• [INFORMATION SUPPLIED]:
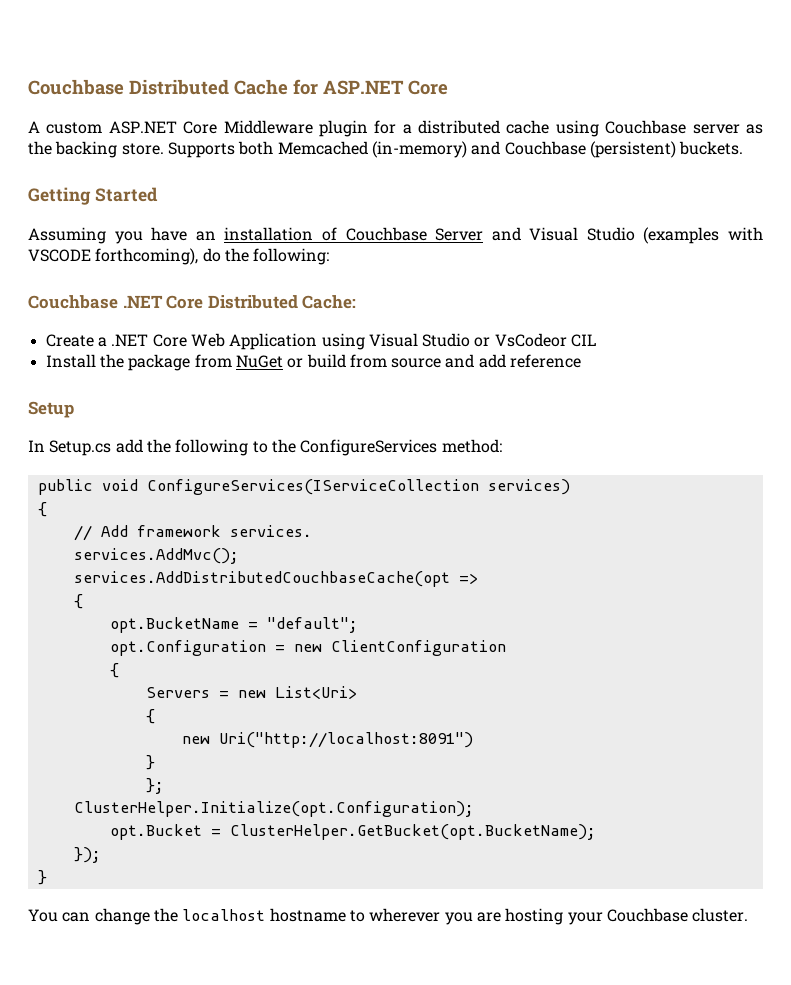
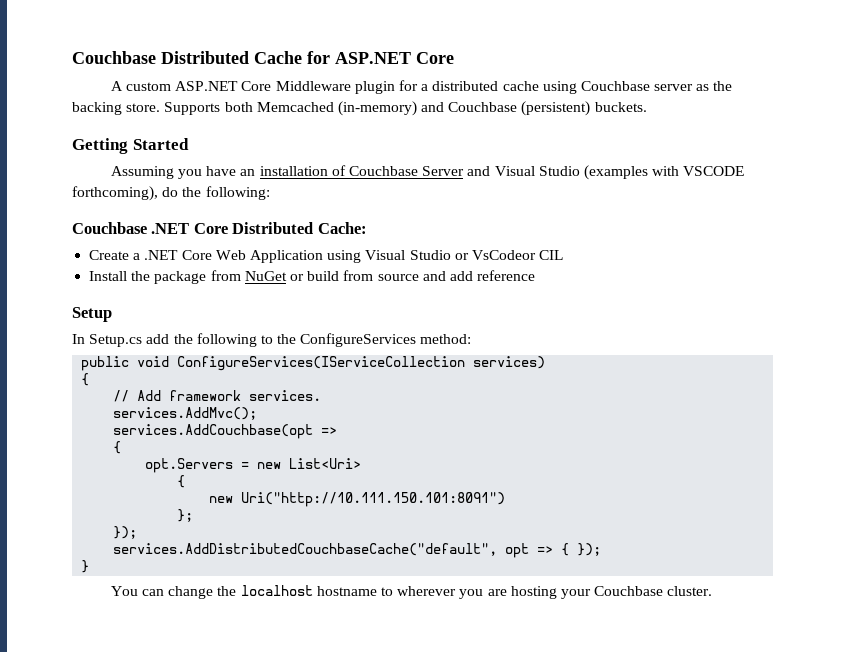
[73,571,450,587] services.AddDistributedCouchbaseCache(opt -> [113,424,314,439] services.AddCouchbase(opt
[109,617,358,633] [109,640,506,656] [109,663,119,678] [145,687,210,698] opt.BucketName = "default"; // opt.Configuration = new ClientConfiguration // { // Servers -> [145,458,234,473] opt.Servers
[218,732,473,748] [145,755,155,770] Uri("http://localhost:8091") // } -> [241,492,506,507] Uri("http://10.111.150.101:8091")
[73,801,474,817] [109,824,596,840] ClusterHelper.Initialize(opt.Configuration); // opt.Bucket = ClusterHelper.GetBucket(opt.BucketName); // -> [113,526,138,539] [113,543,570,558] }); // services.AddDistributedCouchbaseCache("default", opt => {

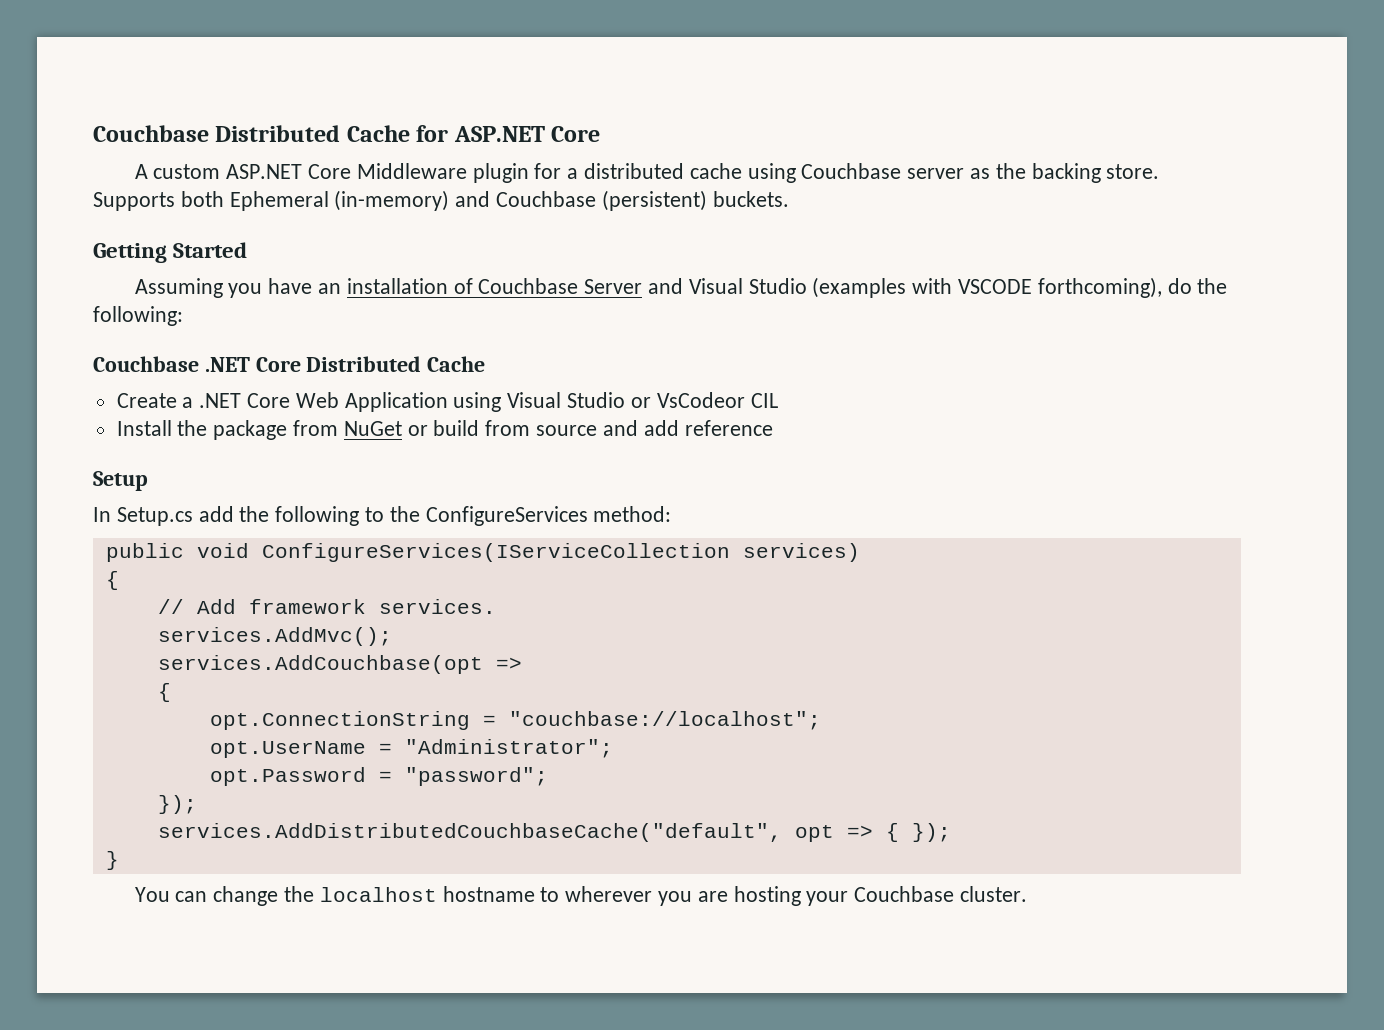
[256,102,334,112] Memcached -> [229,191,329,211] Ephemeral
[317,222,367,234] Cache: -> [427,356,486,372] Cache
[145,458,362,473] [177,475,186,488] [209,492,506,507] [177,509,194,522] opt.Servers = new List<Uri> // { // new Uri("http://10.111.150.101:8091") // }; -> [209,711,821,730] [209,739,613,758] [209,767,548,786] opt.ConnectionString = "couchbase://localhost"; // opt.UserName = "Administrator"; // opt.Password = "password";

• [YOUR ASSIGNMENT]:
Everything in the listing should be repeated exactly except the pictures.

• [TASK ANSWER]:
[73,571,450,587] services.AddDistributedCouchbaseCache(opt -> [113,424,314,439] services.AddCouchbase(opt
[109,617,358,633] [109,640,506,656] [109,663,119,678] [145,687,210,698] opt.BucketName = "default"; // opt.Configuration = new ClientConfiguration // { // Servers -> [145,458,234,473] opt.Servers
[218,732,473,748] [145,755,155,770] Uri("http://localhost:8091") // } -> [241,492,506,507] Uri("http://10.111.150.101:8091")
[73,801,474,817] [109,824,596,840] ClusterHelper.Initialize(opt.Configuration); // opt.Bucket = ClusterHelper.GetBucket(opt.BucketName); // -> [113,526,138,539] [113,543,570,558] }); // services.AddDistributedCouchbaseCache("default", opt => {

[256,102,334,112] Memcached -> [229,191,329,211] Ephemeral
[317,222,367,234] Cache: -> [427,356,486,372] Cache
[145,458,362,473] [177,475,186,488] [209,492,506,507] [177,509,194,522] opt.Servers = new List<Uri> // { // new Uri("http://10.111.150.101:8091") // }; -> [209,711,821,730] [209,739,613,758] [209,767,548,786] opt.ConnectionString = "couchbase://localhost"; // opt.UserName = "Administrator"; // opt.Password = "password";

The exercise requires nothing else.